With those numbers, we can create a guesstimate of what the Mech legs could do or support. Then we can see if that's practical. Imagine if cone-shaped feet need to be far too large in diameter if optimized? Ofcourse they fall off as an idea. But first we need to find that optimization point.

Are you willing to do that? We could take our time and build it up from the ground. If you are right it shouldn't take too long as the iterations and designs quickly fall away, but I dare bet there's a bunch of working designs we can come up with. But it means you have to actively try to make the idea work rather than trying to find a fault with everything and trying to prove stuff by using scenario's that don't work without considering scenario's that could.

Gee, I wonder how many months and people they need to design a new type of tank even though they already have working designs to work from.

If you want to actually disprove it, you have to come up with more than this. Yes you didn't consider balance, recoil, power requirements, and the reason is simple: You only looked at a single foot design based on some random numbers I used to make the calculation easier and show the advantage of a cone over a flat circle. Where's the rest? You think that designing a track is simply "let's give it as large as possible surface area!"? Ofcourse not! They have to go over the design of the track, it's distribution of acceleration forces across the surface area of the material, amount of gears needed to move it, placement of the gears to spread out the tension and prevent extreme peak tensions that rip it apart etc.

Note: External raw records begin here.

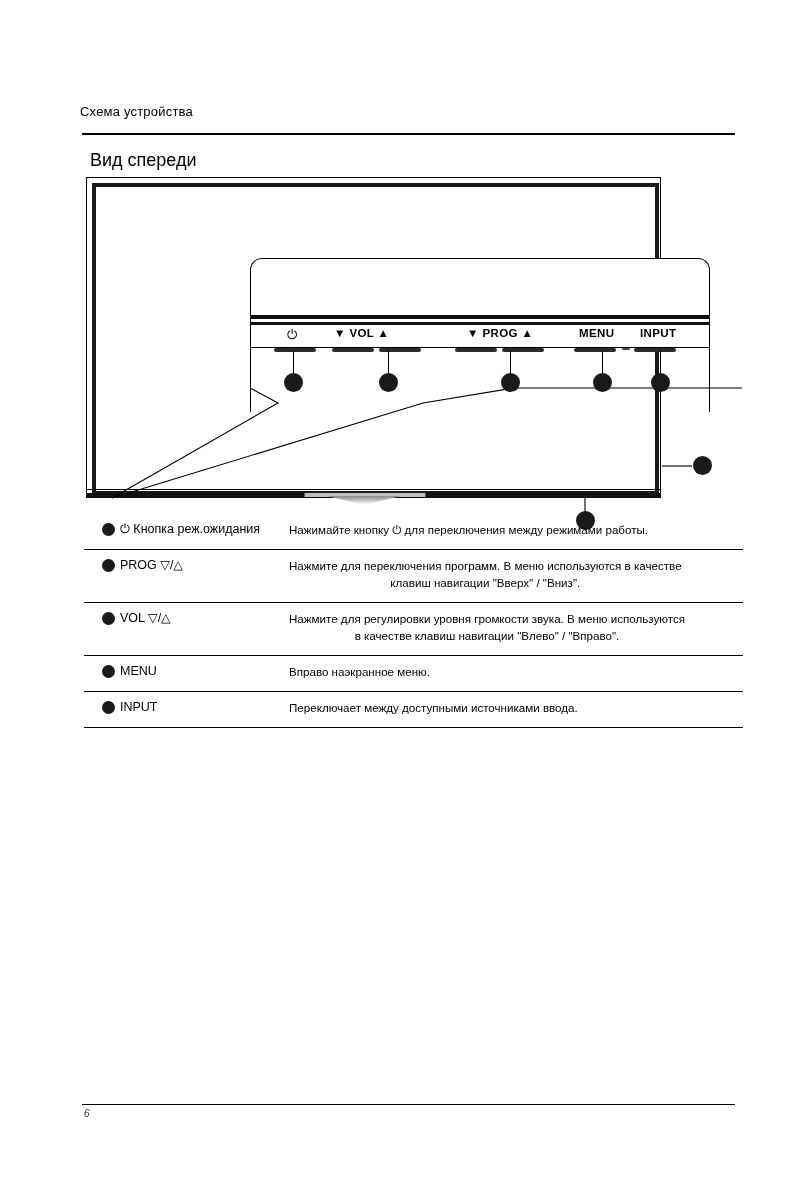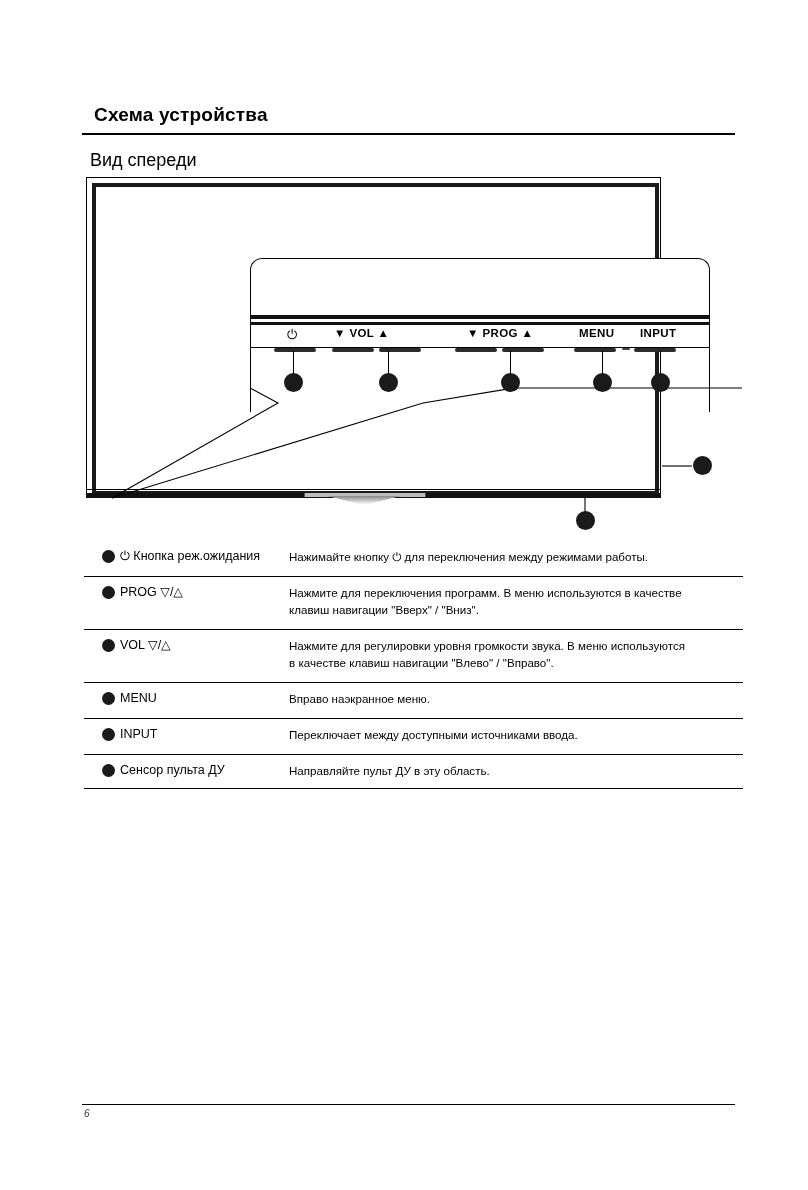--- a/index.html
+++ b/index.html
@@ -12,24 +12,24 @@
     height: 1190px;
     position: relative;
     font-family: "Liberation Sans", sans-serif;
     color: #000000;
     overflow: hidden;
   }
 
   
   #page-title {
     position: absolute;
-    left: 94px;
+    left: 80px;
     top: 104px;
-    font-size: 19px;
-    font-weight: bold;
+    font-size: 13px;
+    font-weight: normal;
     letter-spacing: 0.2px;
   }
   #title-rule {
     position: absolute;
     left: 82px;
     top: 133px;
     width: 653px;
     height: 1.6px;
     background: #000;
   }
@@ -221,22 +221,23 @@
     top: 0;
     width: 660px;
     height: 365px;
     overflow: visible;
   }
 
   
   #legend {
     position: absolute;
     left: 84px;
-    top: 541px;
+    top: 514px;
     width: 659px;
+    text-align: center;
   }
   .legend-row {
     position: relative;
     border-bottom: 1.3px solid #000;
     box-sizing: border-box;
   }
   .legend-row:first-child {
     border-top: none;
   }
   .legend-label {
@@ -412,27 +413,18 @@
   <div class="legend-row" style="height:36px;">
     <div class="legend-label">
       <span class="legend-bullet"></span>
       <span class="legend-label-text">INPUT</span>
     </div>
     <div class="legend-desc">
       <span>Переключает между доступными источниками ввода.</span>
     </div>
   </div>
 
-  <div class="legend-row" style="height:34px;">
-    <div class="legend-label">
-      <span class="legend-bullet"></span>
-      <span class="legend-label-text">Сенсор пульта ДУ</span>
-    </div>
-    <div class="legend-desc">
-      <span>Направляйте пульт ДУ в эту область.</span>
-    </div>
-  </div>
 
 
 </div>
 
 <div id="footer-rule"></div>
 <div id="page-number">6</div>
 
 </body></html>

Well I already did address it. And I've heard one too many "a foot is like a cone as long as it's both part of a leg" to continue as we've done so far. Either help design it for real or this "discussion" is finished.

Well, when I point out the added weight on top of a foot that's absolutely not designed to sink into the ground compared to a cone all I get is the same argument 2 posts later and people thinking that just because it's in the ground it's suddenly using far different physics than a track being lifted from the ground.
That right there already explains why you are wrong, which I've done with just about any explanation I've given. But the wet-finger physics feels better don't it? So people constantly try to justify it with "physics" by using half-***** comparison that hardly has something to do with the matter at hand, like the foot in the ground above.

Show your father what you just did, then give him your belt and turn around!

...the hell is wrong with kids these days...?

So you're saying we have to actually build a practical mech before we can say a mech isn't practical? Or are you saying we have to prototype and test every possible configuration of mech, past and future, to make absolutely sure *none* of them will ever work before we can dismiss it as impractical, which is even worse?

I'm going to go ahead and call BS on that line of argument. Honestly that's one of the most annoying and oft-recurring internet argument tactics:

"I'll just put all the burden of proof on my opponent even if it means demanding they prove a negative, especially if it means demanding they prove a negative in fact, so that I can just sit here and spout baseless claims all day while pretending to be 'right'. That way I will never have to concede my point unless they actually hit me with a Ph.D. level thesis, and then I can just move the goalposts."

How about we turn it around: you can't claim mechs are practical, or that your design would work, until you've actually made a practical mech and field-tested it to demonstrate its effectiveness. Build a mech that can actually defeat a current-generation M1A2 Abrams, in metal, not paper, then we'll talk.

Doesn't sound so great when it's thrown back at you, does it? And technically what I'm asking is more reasonable than your version: you only have to build one mech, instead of every possible mech.

As far as un-sticking though, a track climbing its way out of a pit actually is very different mathematically from trying to vertically extract an embedded leg. For a vertical extraction you have to directly lift the entire weight of the leg, plus overcome friction and suction in the ground the leg is embedded in, both of which are generally going to be somewhat proportional to the force that got it stuck in there in the first place.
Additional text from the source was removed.